- _GOAL OF THE EXERCISE_:
Copy each line of the records below that has "collapse" in it.

- _DATA PROVIDED_:
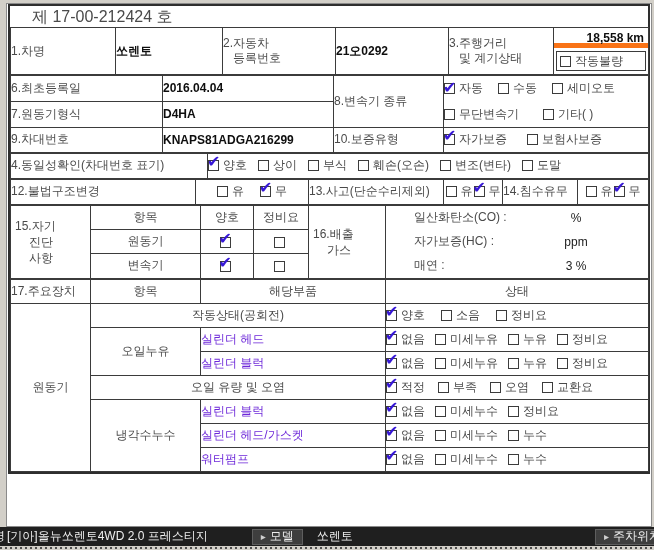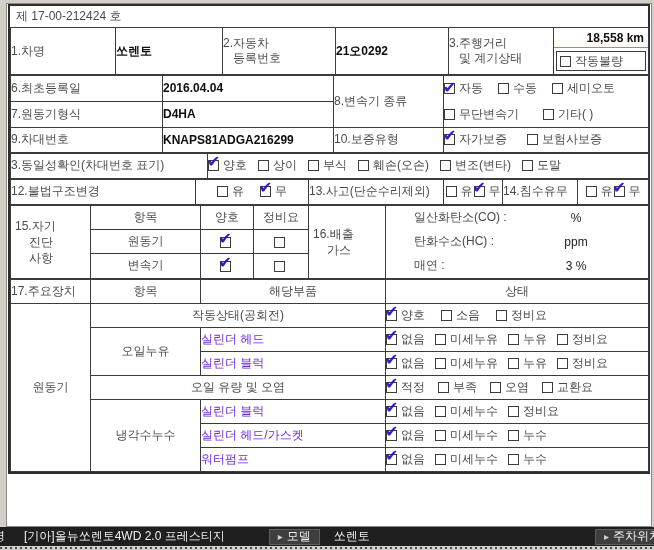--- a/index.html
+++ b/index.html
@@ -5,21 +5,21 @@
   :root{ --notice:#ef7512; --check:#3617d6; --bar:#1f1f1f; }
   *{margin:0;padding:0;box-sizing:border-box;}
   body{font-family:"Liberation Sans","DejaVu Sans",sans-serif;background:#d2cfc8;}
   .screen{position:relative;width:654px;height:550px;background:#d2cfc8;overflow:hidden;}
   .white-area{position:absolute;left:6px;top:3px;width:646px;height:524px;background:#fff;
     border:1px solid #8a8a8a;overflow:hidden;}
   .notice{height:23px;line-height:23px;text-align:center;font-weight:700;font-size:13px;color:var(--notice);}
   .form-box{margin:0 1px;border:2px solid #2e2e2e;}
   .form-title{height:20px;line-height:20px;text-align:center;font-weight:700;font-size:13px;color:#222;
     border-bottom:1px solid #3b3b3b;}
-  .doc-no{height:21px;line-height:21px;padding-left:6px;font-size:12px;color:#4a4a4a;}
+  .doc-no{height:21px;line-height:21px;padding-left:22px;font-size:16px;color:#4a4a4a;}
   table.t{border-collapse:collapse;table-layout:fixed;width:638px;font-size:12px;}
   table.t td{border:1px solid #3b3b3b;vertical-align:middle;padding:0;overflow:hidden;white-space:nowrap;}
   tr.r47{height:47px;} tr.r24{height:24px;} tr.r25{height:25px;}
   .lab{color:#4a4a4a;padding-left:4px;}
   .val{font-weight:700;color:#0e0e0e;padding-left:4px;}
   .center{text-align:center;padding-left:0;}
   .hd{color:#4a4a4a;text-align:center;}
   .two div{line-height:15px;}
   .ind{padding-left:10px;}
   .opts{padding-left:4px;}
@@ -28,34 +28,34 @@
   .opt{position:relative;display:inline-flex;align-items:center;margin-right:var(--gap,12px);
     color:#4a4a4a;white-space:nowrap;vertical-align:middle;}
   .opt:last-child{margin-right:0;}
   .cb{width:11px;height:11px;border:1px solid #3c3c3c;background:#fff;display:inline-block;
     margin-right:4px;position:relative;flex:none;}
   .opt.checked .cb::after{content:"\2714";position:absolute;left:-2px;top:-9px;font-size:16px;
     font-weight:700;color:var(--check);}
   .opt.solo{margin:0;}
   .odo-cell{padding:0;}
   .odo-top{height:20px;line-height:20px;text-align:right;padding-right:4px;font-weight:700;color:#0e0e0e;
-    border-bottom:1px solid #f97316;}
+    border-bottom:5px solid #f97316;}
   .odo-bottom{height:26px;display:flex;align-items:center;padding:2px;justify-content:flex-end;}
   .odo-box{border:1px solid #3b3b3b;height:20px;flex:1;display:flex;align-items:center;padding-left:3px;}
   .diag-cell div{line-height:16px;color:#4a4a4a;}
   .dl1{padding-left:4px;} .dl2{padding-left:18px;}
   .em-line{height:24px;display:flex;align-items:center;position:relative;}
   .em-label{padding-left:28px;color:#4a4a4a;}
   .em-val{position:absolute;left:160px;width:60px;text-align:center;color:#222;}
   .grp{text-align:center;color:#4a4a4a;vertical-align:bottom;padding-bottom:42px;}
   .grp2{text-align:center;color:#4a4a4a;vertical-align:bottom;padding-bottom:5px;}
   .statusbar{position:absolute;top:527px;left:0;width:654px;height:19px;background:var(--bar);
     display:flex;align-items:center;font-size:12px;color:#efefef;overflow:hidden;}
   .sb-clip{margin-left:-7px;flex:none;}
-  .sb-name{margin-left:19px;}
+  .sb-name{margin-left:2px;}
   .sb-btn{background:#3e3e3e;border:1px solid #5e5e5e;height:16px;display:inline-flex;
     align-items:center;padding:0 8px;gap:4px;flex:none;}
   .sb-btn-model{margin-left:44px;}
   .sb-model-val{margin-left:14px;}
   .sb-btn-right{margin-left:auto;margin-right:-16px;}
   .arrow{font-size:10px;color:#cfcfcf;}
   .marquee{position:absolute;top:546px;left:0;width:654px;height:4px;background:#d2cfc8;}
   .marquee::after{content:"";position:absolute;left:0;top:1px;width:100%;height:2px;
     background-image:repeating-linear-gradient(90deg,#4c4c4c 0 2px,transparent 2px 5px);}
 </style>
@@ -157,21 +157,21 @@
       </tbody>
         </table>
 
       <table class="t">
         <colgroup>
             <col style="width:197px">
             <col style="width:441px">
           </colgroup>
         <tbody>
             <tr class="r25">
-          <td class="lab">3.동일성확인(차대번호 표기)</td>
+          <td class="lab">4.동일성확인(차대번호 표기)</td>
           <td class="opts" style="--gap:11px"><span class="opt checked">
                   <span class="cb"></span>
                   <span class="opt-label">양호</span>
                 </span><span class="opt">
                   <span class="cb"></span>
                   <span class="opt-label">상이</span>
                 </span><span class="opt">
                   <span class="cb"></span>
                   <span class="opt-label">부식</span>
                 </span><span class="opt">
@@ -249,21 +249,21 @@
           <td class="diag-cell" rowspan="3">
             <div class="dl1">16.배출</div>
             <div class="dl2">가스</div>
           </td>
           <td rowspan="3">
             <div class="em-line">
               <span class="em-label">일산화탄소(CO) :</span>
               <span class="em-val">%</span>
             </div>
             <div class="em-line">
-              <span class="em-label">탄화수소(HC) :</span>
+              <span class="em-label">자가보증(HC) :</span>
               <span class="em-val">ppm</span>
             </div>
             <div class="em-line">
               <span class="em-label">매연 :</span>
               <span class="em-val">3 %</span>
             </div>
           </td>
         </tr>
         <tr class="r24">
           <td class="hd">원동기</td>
---
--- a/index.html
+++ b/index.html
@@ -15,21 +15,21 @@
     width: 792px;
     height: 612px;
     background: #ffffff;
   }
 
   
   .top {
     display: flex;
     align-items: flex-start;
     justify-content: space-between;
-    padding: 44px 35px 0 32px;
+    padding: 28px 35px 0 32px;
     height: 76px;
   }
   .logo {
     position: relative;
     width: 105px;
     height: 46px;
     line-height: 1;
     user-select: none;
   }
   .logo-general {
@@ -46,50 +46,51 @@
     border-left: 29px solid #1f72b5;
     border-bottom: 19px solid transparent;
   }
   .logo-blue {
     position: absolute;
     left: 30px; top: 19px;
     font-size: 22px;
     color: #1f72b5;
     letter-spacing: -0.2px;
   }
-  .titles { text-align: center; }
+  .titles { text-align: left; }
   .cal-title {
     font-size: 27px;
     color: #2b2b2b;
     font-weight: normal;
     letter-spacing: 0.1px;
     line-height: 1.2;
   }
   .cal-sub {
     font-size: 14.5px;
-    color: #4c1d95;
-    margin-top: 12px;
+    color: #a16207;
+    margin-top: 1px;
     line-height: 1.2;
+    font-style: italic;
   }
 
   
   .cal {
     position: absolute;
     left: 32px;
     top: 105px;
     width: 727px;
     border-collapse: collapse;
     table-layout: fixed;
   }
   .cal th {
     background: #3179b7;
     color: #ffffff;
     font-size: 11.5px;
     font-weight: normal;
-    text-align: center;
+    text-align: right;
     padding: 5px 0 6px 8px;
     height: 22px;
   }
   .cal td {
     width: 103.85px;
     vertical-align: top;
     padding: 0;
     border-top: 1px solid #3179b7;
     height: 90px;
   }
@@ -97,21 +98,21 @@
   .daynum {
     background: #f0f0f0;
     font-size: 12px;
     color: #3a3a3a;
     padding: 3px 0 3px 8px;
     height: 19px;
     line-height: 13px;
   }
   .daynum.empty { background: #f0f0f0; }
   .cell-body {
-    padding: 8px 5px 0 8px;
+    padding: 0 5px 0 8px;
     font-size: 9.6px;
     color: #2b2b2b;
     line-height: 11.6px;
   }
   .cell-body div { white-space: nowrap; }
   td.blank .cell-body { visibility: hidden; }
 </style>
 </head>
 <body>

- _OUTPUT FOR THIS EXERCISE_:
   table.t{border-collapse:collapse;table-layout:fixed;width:638px;font-size:12px;}
     border-collapse: collapse;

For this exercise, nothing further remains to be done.